Sports Science Institute
  • Cycling shoulder injuries
  • Rugby shoulder injuries

Shoulder Problems / The Biceps tendon

by Joe F de Beer, Karin S van Rooyen

Anatomy:

The Biceps is an upper arm muscle that acts across the shoulder and elbow joints. At the elbow, it helps to bend the joint. At the shoulder, its function is more complex and incompletely understood.

The biceps has two tendons around the shoulder: the long tendon passes inside the joint via a groove in the ball and attaches to the upper end of the shoulder socket, and the short tendon passes outside the joint to an adjacent bony outgrowth (coracoid).

The long tendon of the biceps is the problematic entity in shoulder pain.


Arthroscopic view (left) and diagrammatic representation (right) of the
Biceps tendon passing through the groove.

Diseases/disorders of the tendon:

1. Inflammation of the tendon: Bicipital tendonitis. The Long tendon of the biceps slides in a groove on the shoulder ball during movements of the arm. Friction between the surfaces result in “soreness” of the tendon, called “Tendonitis”. Within the shoulder, the tendon appears “Red” with tiny blood vessels on its surface. Untreated, the tendonitis progresses to fraying and tears.



Bicipital tendonitis

2. Fraying/ partial tearing of the tendon. Persistence of friction on an inflamed tendon leads to this condition. The tendon appears frayed, which implies separation of individual fibres.



Frayed/torn biceps tendon.

3. Complete tears/ Rupture of the tendon. Persistence of friction on a frayed out tendon leads to this condition. The tendon cannot be seen from within the joint as it slips into the groove on the ball. The resultant slack on the muscle leads to a “Popeye” like muscle deformity.



Torn biceps tendon.

4. Tears around the tendon attachment at the upper end of the shoulder socket (SLAP tears). These are seen in throwing athletes.

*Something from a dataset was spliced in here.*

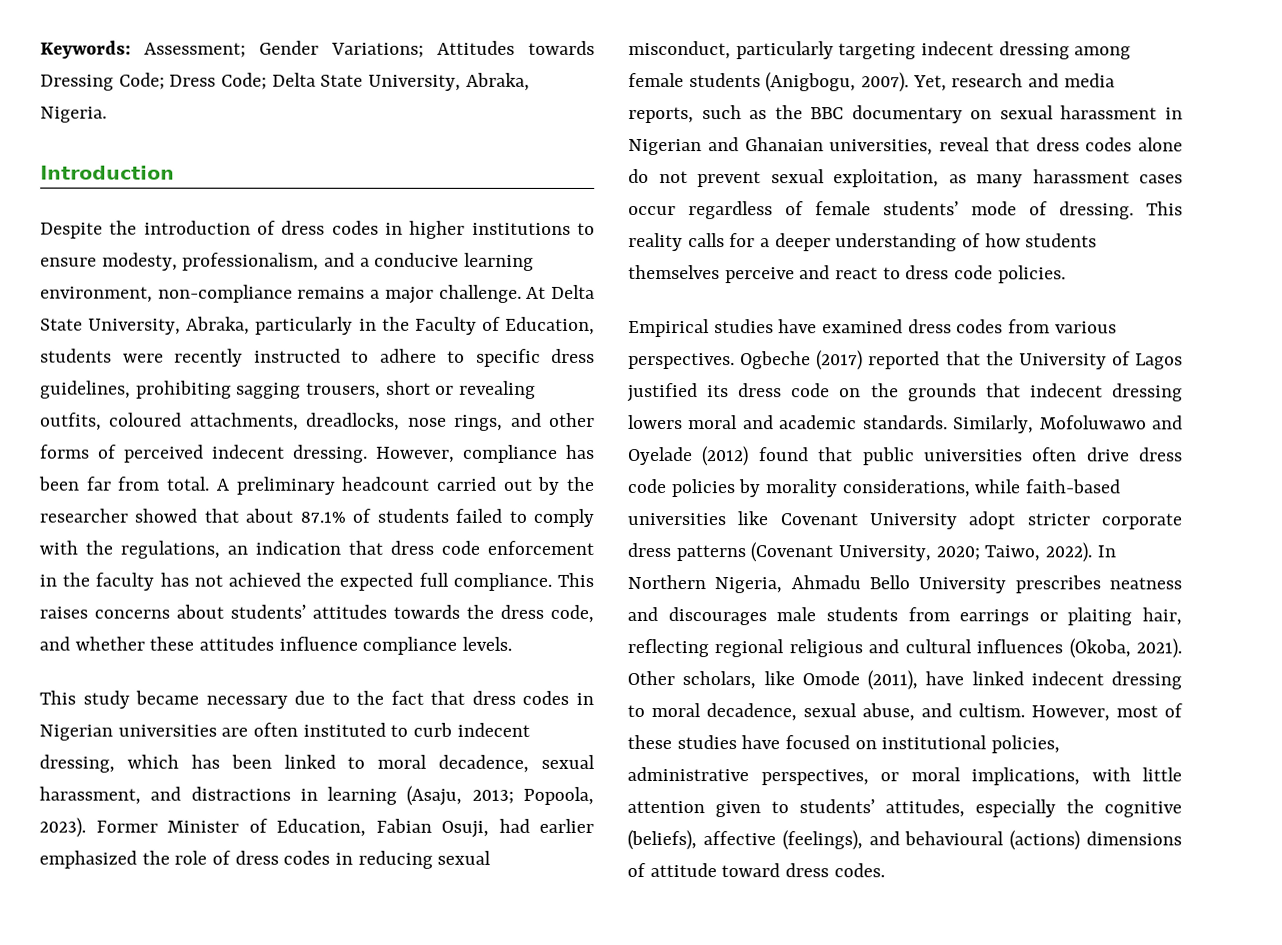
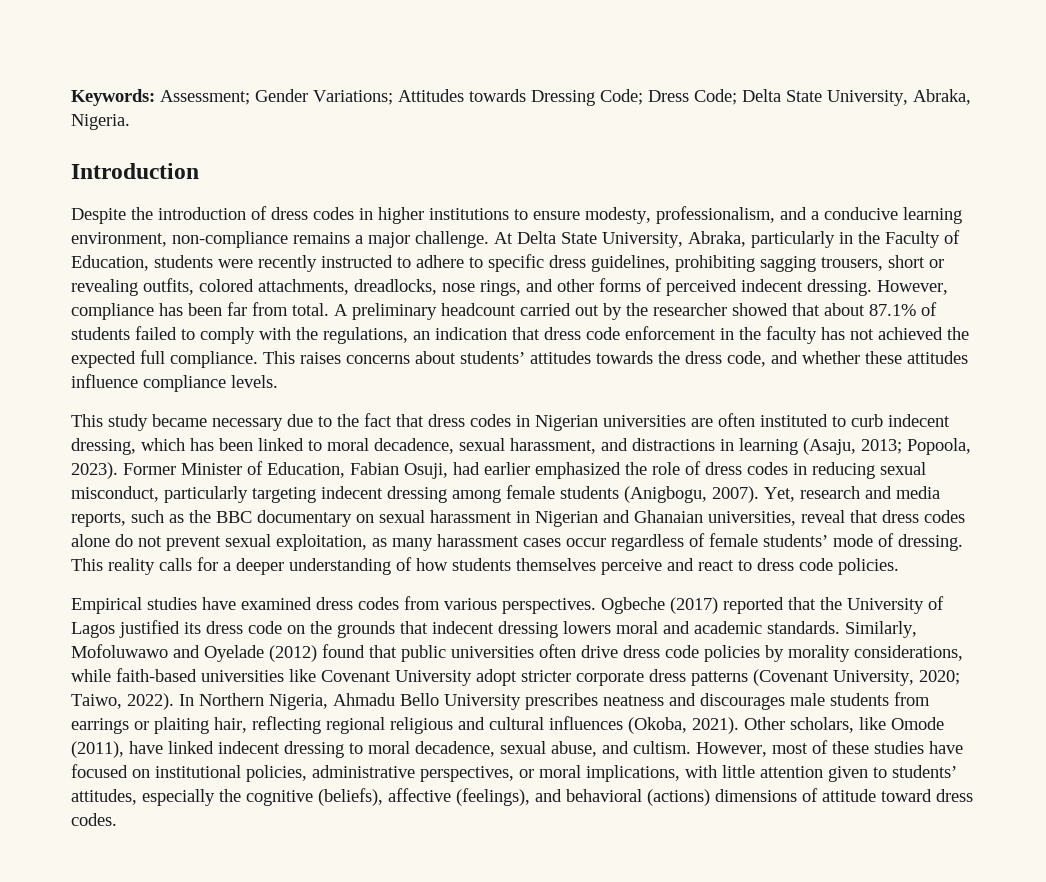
- At Delta State University, Abraka, particularly in the Faculty of Education, students were recently instructed to adhere to specific dress guidelines, prohibiting sagging trousers, short or revealing outfits, coloured attachments, dreadlocks, nose rings, and other forms of perceived indecent dressing.
+ At Delta State University, Abraka, particularly in the Faculty of Education, students were recently instructed to adhere to specific dress guidelines, prohibiting sagging trousers, short or revealing outfits, colored attachments, dreadlocks, nose rings, and other forms of perceived indecent dressing.
- However, most of these studies have focused on institutional policies, administrative perspectives, or moral implications, with little attention given to students’ attitudes, especially the cognitive (beliefs), affective (feelings), and behavioural (actions) dimensions of attitude toward dress codes.
+ However, most of these studies have focused on institutional policies, administrative perspectives, or moral implications, with little attention given to students’ attitudes, especially the cognitive (beliefs), affective (feelings), and behavioral (actions) dimensions of attitude toward dress codes.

SLAP tear: separation of biceps tendon attachment from
the upper end of the shoulder socket.

Diagnosis:

Clinical:

Biceps tendon disorders can present in different ways.

  1. Pain: Pain around the front of the shoulder, arm and sometime passing down the upper limb is suggestive. The pain occurs with movements of the arm (mechanical in nature) Pressure on the groove is painful, and an injection of a local anaesthetic drug in the groove, under ultrasound control, provides relief.
  2. Clicking: Partially torn tendon and SLAP tears can cause obstruction to movements of the arm and gives an unpleasant sensation of “clicking”.
  3. Deformity: Complete tears of the biceps tendon can result in a “Popeye” like muscle appearance.

Radiological:

Xrays do not reveal biceps problems.

MRI and ultrasound are sometimes useful. Fluid around the tendon, and displacement out of the groove are some of the indicators of possible biceps pathology.


Arrows show an empty groove on ultrasound (left) and MRI (right).

Arthroscopy:

Arthroscopy accurately shows the inflamed, frayed, or torn biceps tendon, and SLAP tears.


Treatment:

Conservative:

  1. Avoidance of movements that cause shoulder pain.
  2. Cortisone injections into the groove, under ultrasound control, to reduce inflammation.

Surgical:

Arthroscopy identifies the problem and should be used to simultaneously treat the problem. The biceps tendon is detached from its attachment on the upper socket and is transferred to a hole created in the groove on the ball using biodegradable screws or anchors (Biceps tenodesis). This eliminates the sliding of the tendon and thereby removes friction. Pain relief is immediate and complete.





Transfer of the tendon to the groove using
metal/biological screws and devices.

Another method that can be used in elderly individuals is simply detaching the tendon from the socket and allowing it to slip down the groove (Biceps tenotomy). Although similar to a rupture, this method has been shown to provide excellent relief of pain and is ideal in patients fro whom a cosmetic deformity is not an issue.

SLAP tears are repaired arthroscopically to the detached area of bone using tiny anchors. Severe tears are excised and the tendon may be transferred to the groove as described above.


Post-operative care:

Post-operative care: The arm should be rested till the repair is firmly in place. Usually, three weeks of rest is sufficient. Thereafter, gradual passive and active exercises are begun and continued till full function is achieved.